__INFORMATION__
---*---

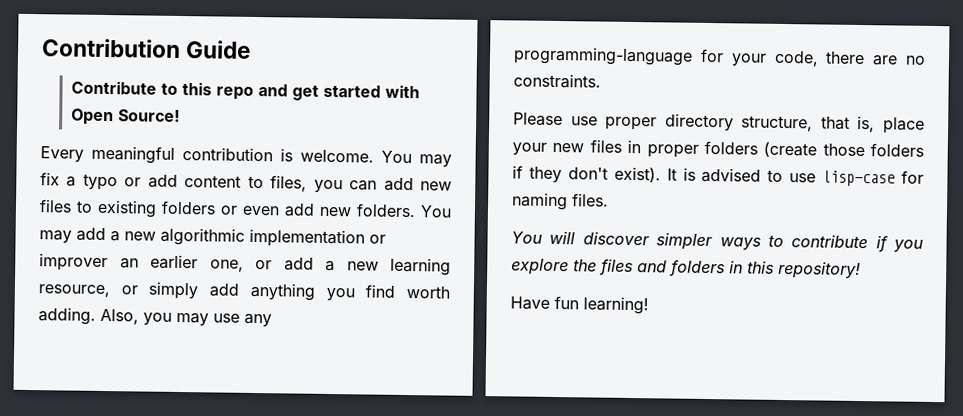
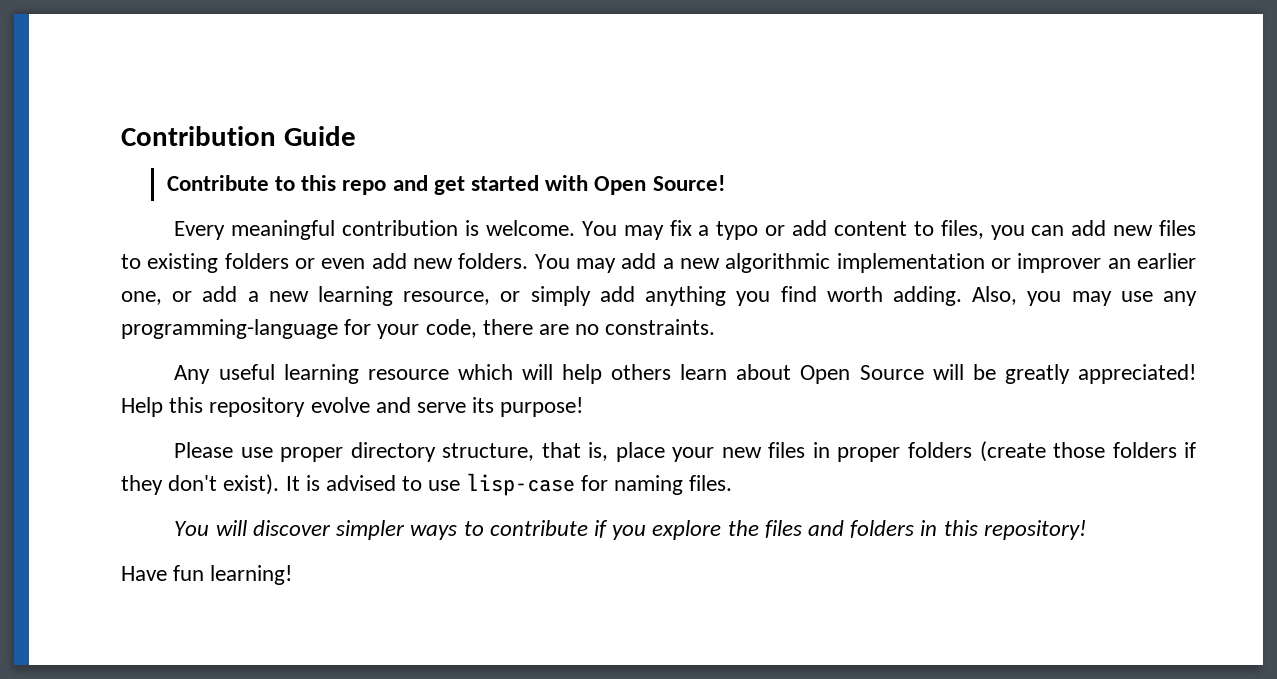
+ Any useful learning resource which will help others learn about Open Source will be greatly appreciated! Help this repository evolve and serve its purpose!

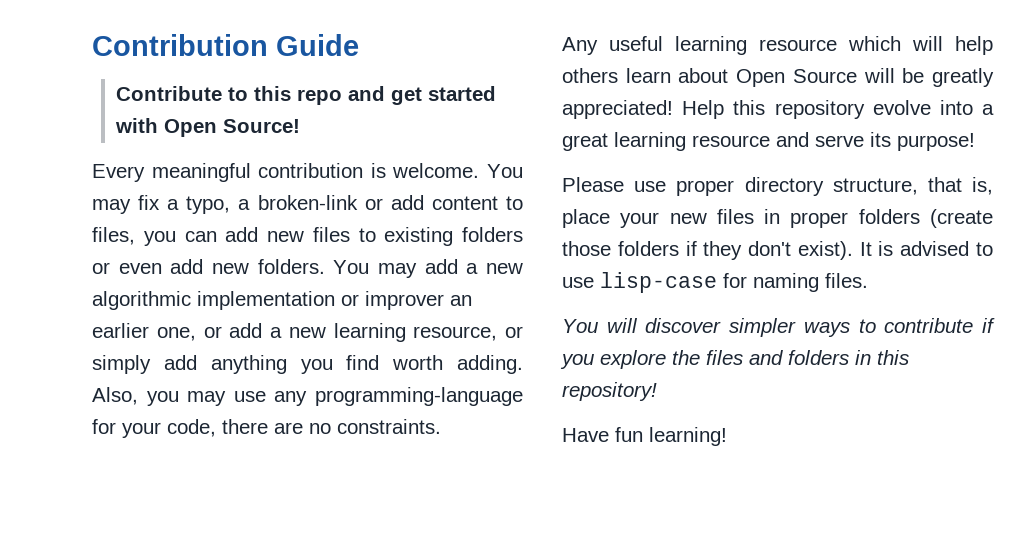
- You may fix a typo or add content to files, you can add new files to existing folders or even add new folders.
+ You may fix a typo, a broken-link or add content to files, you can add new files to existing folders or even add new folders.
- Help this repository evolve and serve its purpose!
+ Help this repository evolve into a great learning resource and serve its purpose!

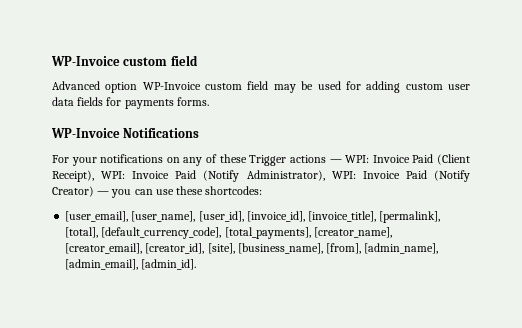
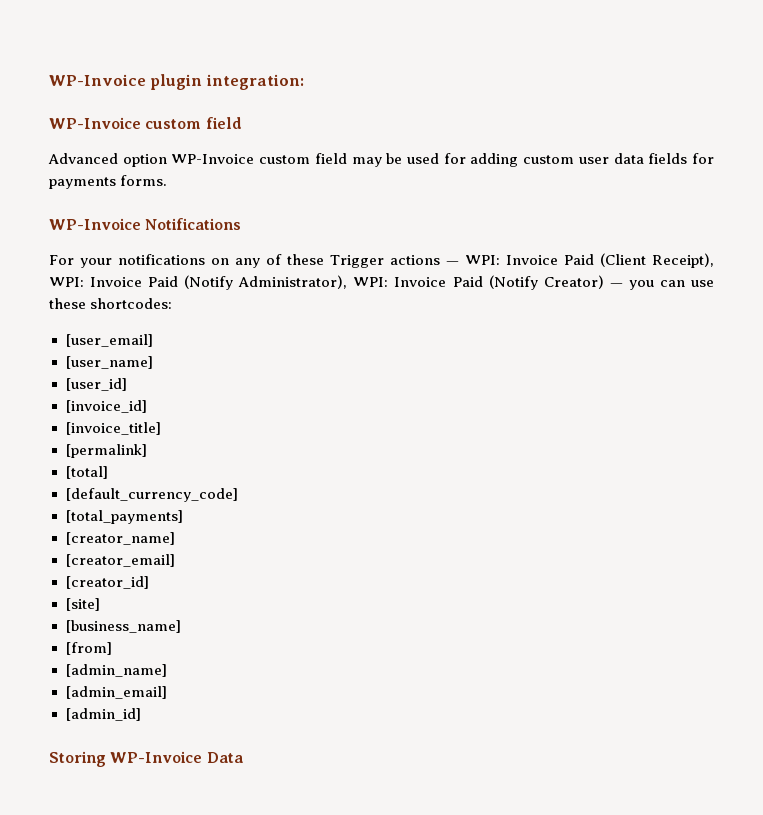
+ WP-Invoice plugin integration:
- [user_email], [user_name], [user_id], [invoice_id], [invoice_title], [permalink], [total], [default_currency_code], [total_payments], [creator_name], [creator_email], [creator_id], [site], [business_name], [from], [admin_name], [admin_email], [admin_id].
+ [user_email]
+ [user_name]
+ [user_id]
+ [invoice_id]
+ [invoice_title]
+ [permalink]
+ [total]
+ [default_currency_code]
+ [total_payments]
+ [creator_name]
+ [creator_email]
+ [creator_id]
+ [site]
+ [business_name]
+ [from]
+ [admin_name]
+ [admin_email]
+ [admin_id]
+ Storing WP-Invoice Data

---*---

__EXERCISE DIRECTIONS__
Restate the records above exactly, less any pictures.

__RESPONSE AREA__
+ Any useful learning resource which will help others learn about Open Source will be greatly appreciated! Help this repository evolve and serve its purpose!

- You may fix a typo or add content to files, you can add new files to existing folders or even add new folders.
+ You may fix a typo, a broken-link or add content to files, you can add new files to existing folders or even add new folders.
- Help this repository evolve and serve its purpose!
+ Help this repository evolve into a great learning resource and serve its purpose!

+ WP-Invoice plugin integration:
- [user_email], [user_name], [user_id], [invoice_id], [invoice_title], [permalink], [total], [default_currency_code], [total_payments], [creator_name], [creator_email], [creator_id], [site], [business_name], [from], [admin_name], [admin_email], [admin_id].
+ [user_email]
+ [user_name]
+ [user_id]
+ [invoice_id]
+ [invoice_title]
+ [permalink]
+ [total]
+ [default_currency_code]
+ [total_payments]
+ [creator_name]
+ [creator_email]
+ [creator_id]
+ [site]
+ [business_name]
+ [from]
+ [admin_name]
+ [admin_email]
+ [admin_id]
+ Storing WP-Invoice Data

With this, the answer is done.